Ordini, paletti alle Regioni

09/12/2002



            7 dicembre 2002

            LIBERE PROFESSIONI


            Ordini, paletti alle Regioni

            Albi & mercato – La bozza della Commissione Castelli limita il potere delle Autonomie

            MARIA CARLA DE CESARI


            ROMA – Per la legislazione concorrente delle Regioni varranno non solo i paletti stabiliti dalla riforma delle professioni, ma anche quelli contenuti negli ordinamenti delle singole categorie. La proposta elaborata dalla commissione presieduta dal sottosegretario alla Giustizia, Michele Vietti, rinforza l’argine di fronte alle possibilità delle Autonomie – comprese le Regioni a Statuto speciale e le Provincie di Trento e Bolzano – di intervenire nelle problematiche professionali. E dei princìpi fondamentali dello Stato, che regolano le professioni, si dovrà tener conto anche per il rispetto degli obblighi internazionali. Per quanto riguarda Bruxelles, l’altra fonte di preoccupazione per i professionisti, la bozza di riforma riconosce la "validità" del diritto comunitario, fatte salve le restrizioni a garanzia degli interessi generali sottesi alle singole professioni. In questo modo, tutto da articolare, si risolve la querelle sull’applicabilità agli Ordini e ai loro iscritti delle norme sulla concorrenza e del concetto comunitario di «impresa». Tra le finalità della legge allo studio, in nome dell’interesse pubblico, si segnala: apprestare le garanzie sull’affidamento della clientela, creare le condizioni perché le prestazioni siano caratterizzate da correttezza e qualità, consentire ai professionisti di operare in autonomia.
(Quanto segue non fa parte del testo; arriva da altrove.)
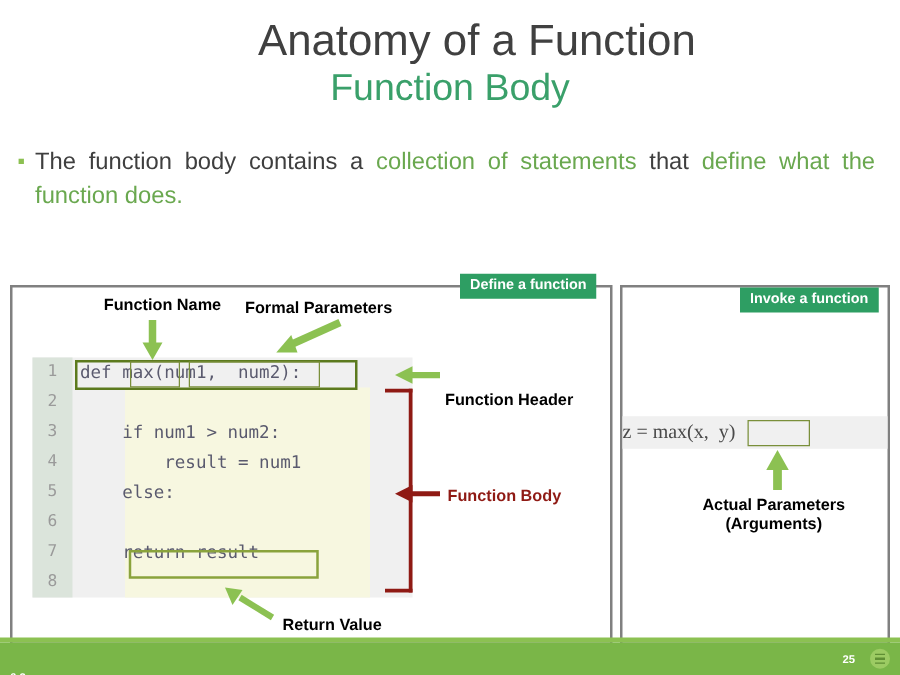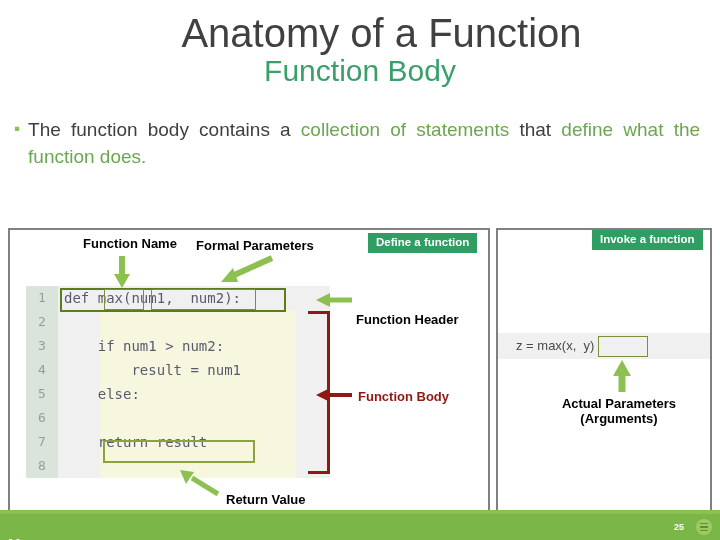--- a/index.html
+++ b/index.html
@@ -22,7 +22,7 @@
     text-align: center;
   }
   .title-main {
-    font-size: 40px;
+    font-size: 35px;
     color: #404040;
     line-height: 38px;
     letter-spacing: 0px;

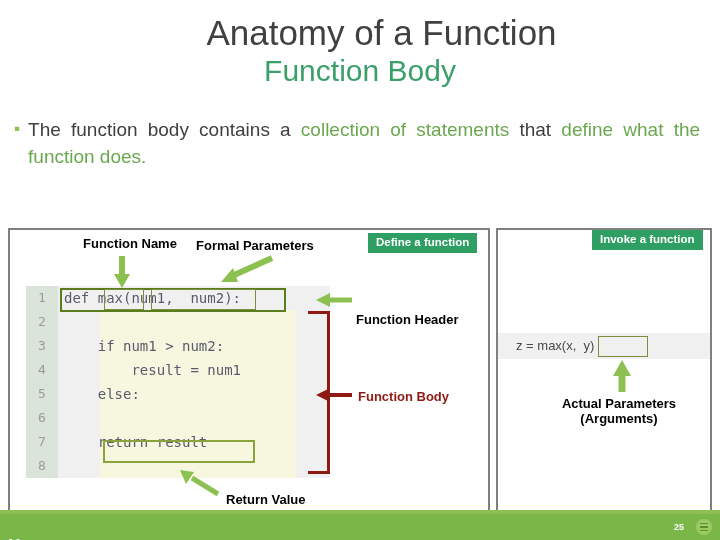--- a/index.html
+++ b/index.html
@@ -77,7 +77,7 @@
     white-space: nowrap;
     line-height: 13px;
   }
-  #tab-define { left: 368px; top: 233px; }
+  #tab-define { left: 368px; top: 219px; }
   #tab-invoke { left: 592px; top: 230px; text-align: right; }
 
   

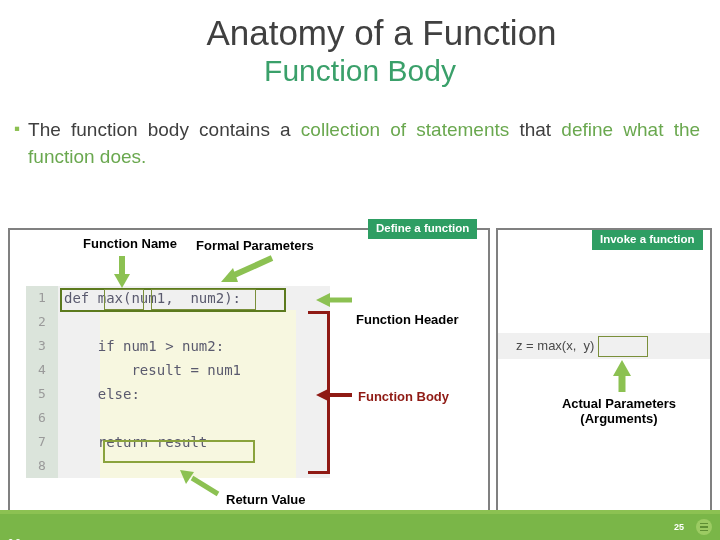--- a/index.html
+++ b/index.html
@@ -200,12 +200,12 @@
     left: 498px; top: 333px;
     width: 212px; height: 26px;
     background: #f0f0f0;
-    font-family: Liberation Sans, sans-serif;
-    font-size: 13px;
+    font-family: Liberation Serif, serif;
+    font-size: 16px;
     line-height: 26px;
     color: #4a4a4a;
     white-space: pre;
-    padding-left: 18px;
+    padding-left: 0;
     box-sizing: border-box;
   }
La proposta, nella parte generale, riconosce l’esistenza di un sistema professionale basato su professioni riservate, che preservano interessi generali, e professioni emergenti, che per la loro rilevanza economica ottengono il riconoscimento pubblico. Il cardine dell’interesse generale potrebbe essere il "motore" per l’istituzione di nuovi Ordini, che otterrebbero – dopo gli strali lanciati negli scorsi anni dall’Antitrust – la piena legittimazione. Ancora in alto mare (si veda «Il Sole-24 Ore» di ieri) la definizione degli ambiti in cui possono agire le Associazioni, che hanno pesantemente contestato l’ipotesi di circoscrivere il campo del loro intervento ai bacini di attività non menzionati negli ordinamenti delle categorie regolamentate.
            Per la prima volta anche ai professionisti dipendenti viene riconosciuto uno status specifico: come i loro colleghi autonomi saranno tenuti a prestare la loro opera con indipendenza di giudizio, intellettuale e tecnica. Dovrebbero valere anche per i subordinati i vincoli deontologici, nel rispetto – per i dipendenti pubblici – dei principi di imparzialità e buon andamento dell’amministrazione. E l’iscrizione all’Albo potrebbe essere obbligatoria anche per i professionisti subordinati, quando l’abilitazione rappresenti il requisito per il contratto di lavoro.